Правда, доверие Ивана IV в полной мере к Михаилу Ивановичу не вернулось. В апреле 1566 года три боярина, два окольничих и семь других представителей служилой знати подписали «поручную запись» по князю Воротынскому. Они поручились за воеводу в том, что он не «отъедет» в Литву, Крым, иное государство и не перейдет на службу к удельным князьям (например, к тому же Стариц-кому). В противном случае они обещали заплатить 15 тысяч рублей — на эти деньги можно было армию «в силе тяжкой» для похода снарядить или несколько каменных соборов построить.
Однако в те годы Михаил Иванович при всех сложностях своего положения ведет жизнь влиятельного вельможи. По словам современного биографа Воротынского В. Г. Ульянова: «В материале русско-шведских дипломатических отношений за 1569–1573 гг. говорится о М. И. Воротынском как о руководителе Земской Боярской Думы. Иван IV приказывал М. И. Воротынскому и другим боярам встречать русское посольство, возвращавшееся в 1569 году из Швеции, и проводить его в Вологду, в царскую резиденцию, а также встречать шведское посольство, разместить его в Москве, позаботиться о его содержании. Документально известно о том, что М. И. Воротынский присутствовал на обеде в честь шведского посольства, участвовал в переговорах».
В конце 1560-х — начале 1570-х годов военная деятельность князя Воротынского полностью сосредоточилась на «крымской угрозе». Его используют как военачальника исключительно для обороны Поочья.
Воротынский в оборонительной армии, выходящей к окскому рубежу, как правило, командует Передовым полком или полком Правой руки, в то время как главнокомандующими назначаются князья И. Д. Бельский или И. Ф. Мстиславский. Михаил Иванович — третье лицо в земской армии и Земской думе. Иногда, прежде всего в случае занятости двух первых военачальников, ему дают самостоятельное командование полевыми армиями. Так, зимой 1568/69 года он ходил во главе «легкой» рати из двух полков под Рязань — отражать очередного крымского «царевича». Когда московское командование планирует бросить за Оку, навстречу крымской орде, русский корпус, то опять фигурирует имя Воротынского. Доверие? Не совсем. Если в рамках одной оборонительной операции участвует земский полководец князь Воротынский и опричный — например, Федор Басманов, — то общее командование ею отдается опричному воеводе. Даже если он на порядок уступает Воротынскому по части боевого опыта.
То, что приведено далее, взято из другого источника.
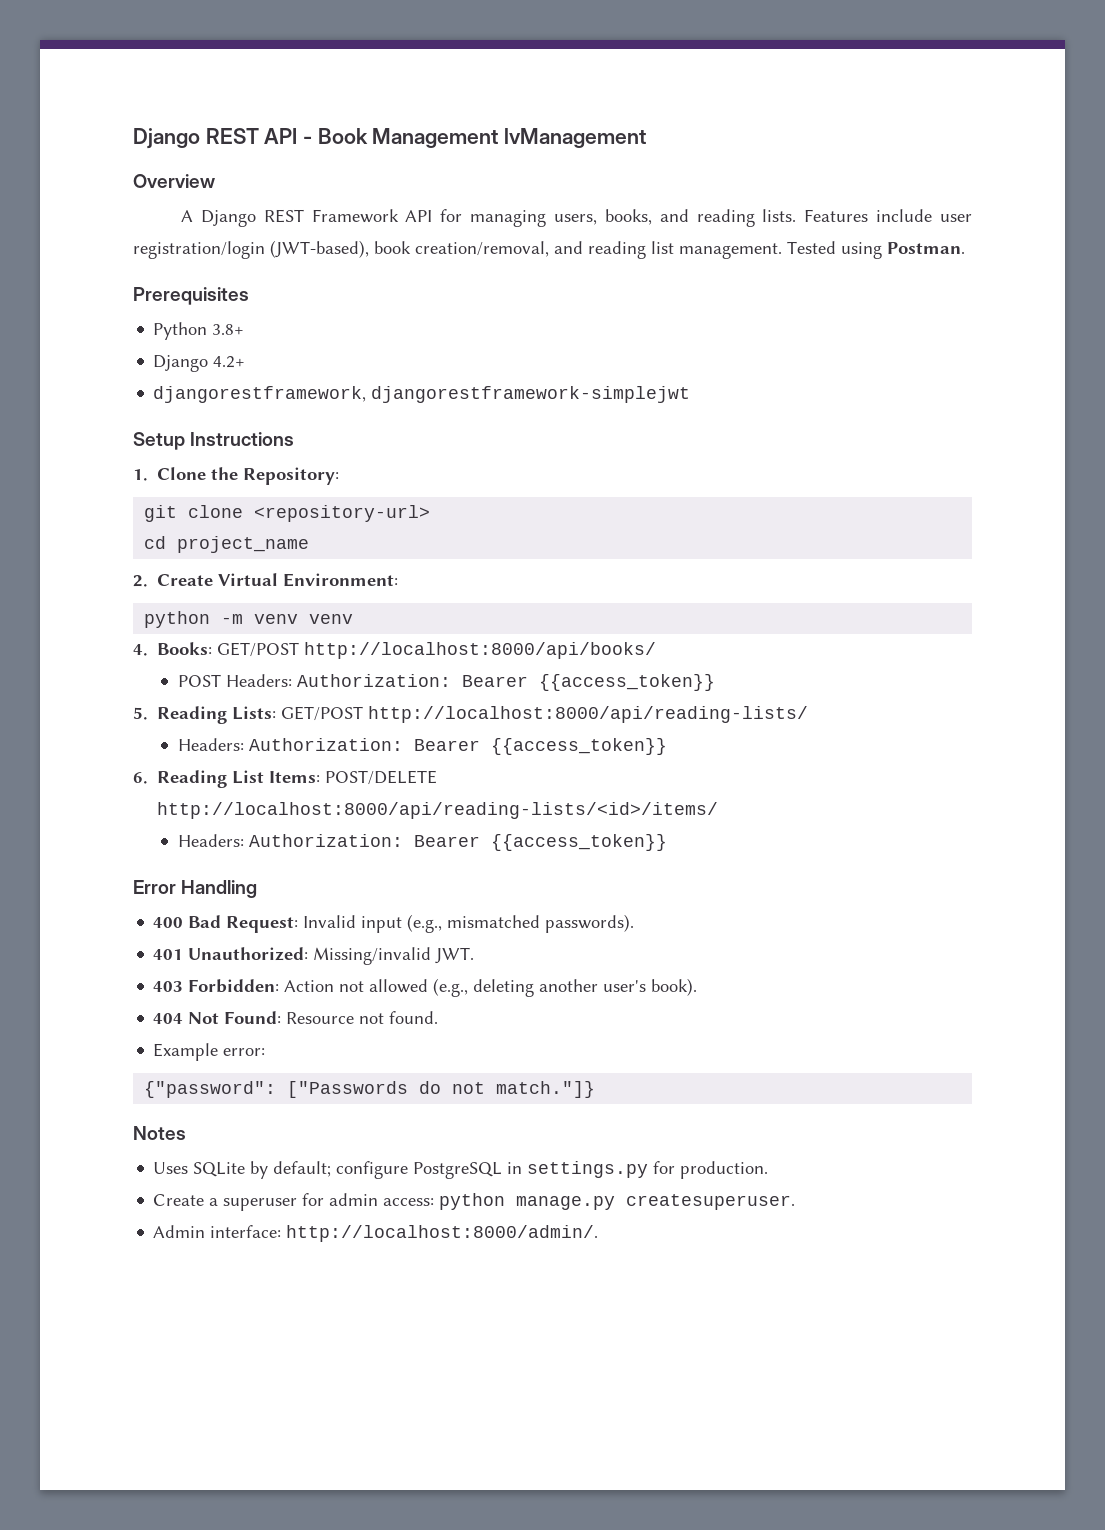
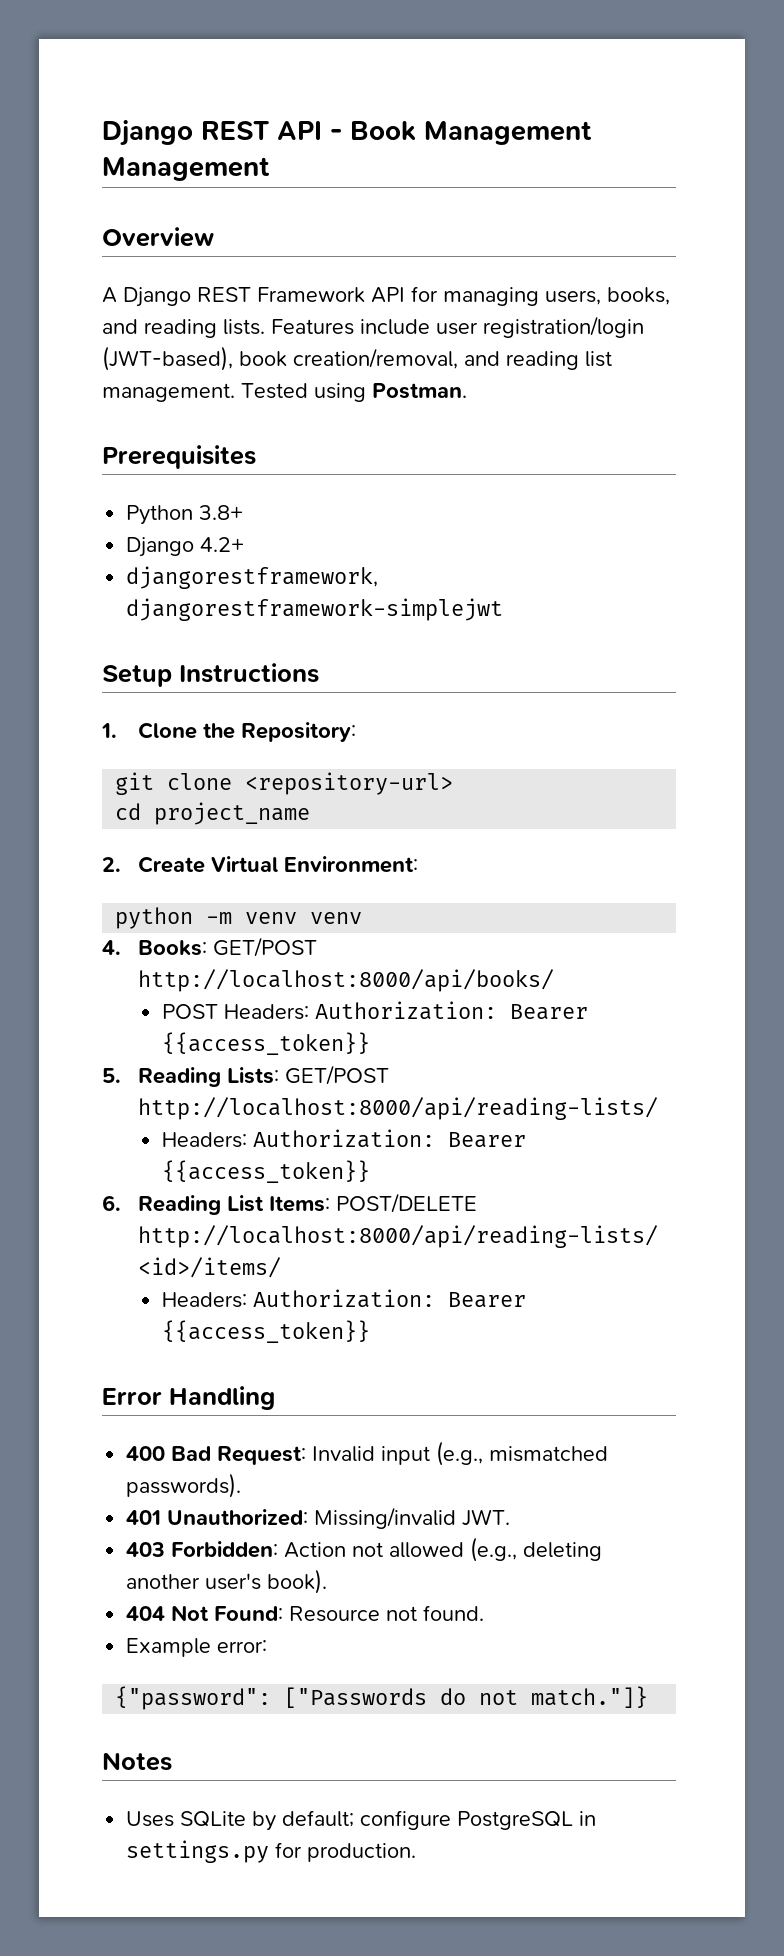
- Django REST API - Book Management lvManagement
+ Django REST API - Book Management Management
- Create a superuser for admin access: python manage.py createsuperuser.
- Admin interface: http://localhost:8000/admin/.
В августе — сентябре 1570 года князь в очередной раз вышел как первый воевода Передового полка стоять на пути у крымцев. Однако помимо этого рутинно-опасного «боевого дежурства» его мысли были заняты другим делом. Последнее время вооруженные силы Московского государства все больше и больше переключались с южного, «степного» театра военных действий на ливонский. Туда уходили лучшие силы, там были заняты лучшие полководцы. Соответственно, оголялся юг, откуда не исчезла все та же смертельно опасная для державы возможность глубокого прорыва крымцев. В перспективе это грозило крупными неприятностями. А значит, следовало наладить сторожевую и караульную службу наилучшим образом — чтобы задолго узнавать о появлении вражеского войска недалеко от русских границ, знать его намерения, иметь представление о его численности. Последнее время сторóжи несколько раз ошибались, обнаруживая крымские рати там, где их не было…
Придя с этими мыслями к Ивану IV, князь Воротынский получил высокое назначение: с 1 января 1571 года он «ведал» станицы и сторóжи «и «всякие государевы польские службы»[234]
.Вскоре Михаил Иванович собрал в столице людей, постоянно служивших на беспокойном юге и знавших особенности театра военных действий — «станичников» да «сторожéй». В большинстве своем они были знакомы воеводе по совместной службе. Посовещавшись с ними, Воротынский вынес на обсуждение Земской думы документ, который считают первым уставом пограничных войск России (по мнению иных специалистов, — первым русским воинским уставом). Именовался он «Боярский приговор о станичной и сторожевой службе». По решению Думы он вступил в силу 16 февраля 1571 года.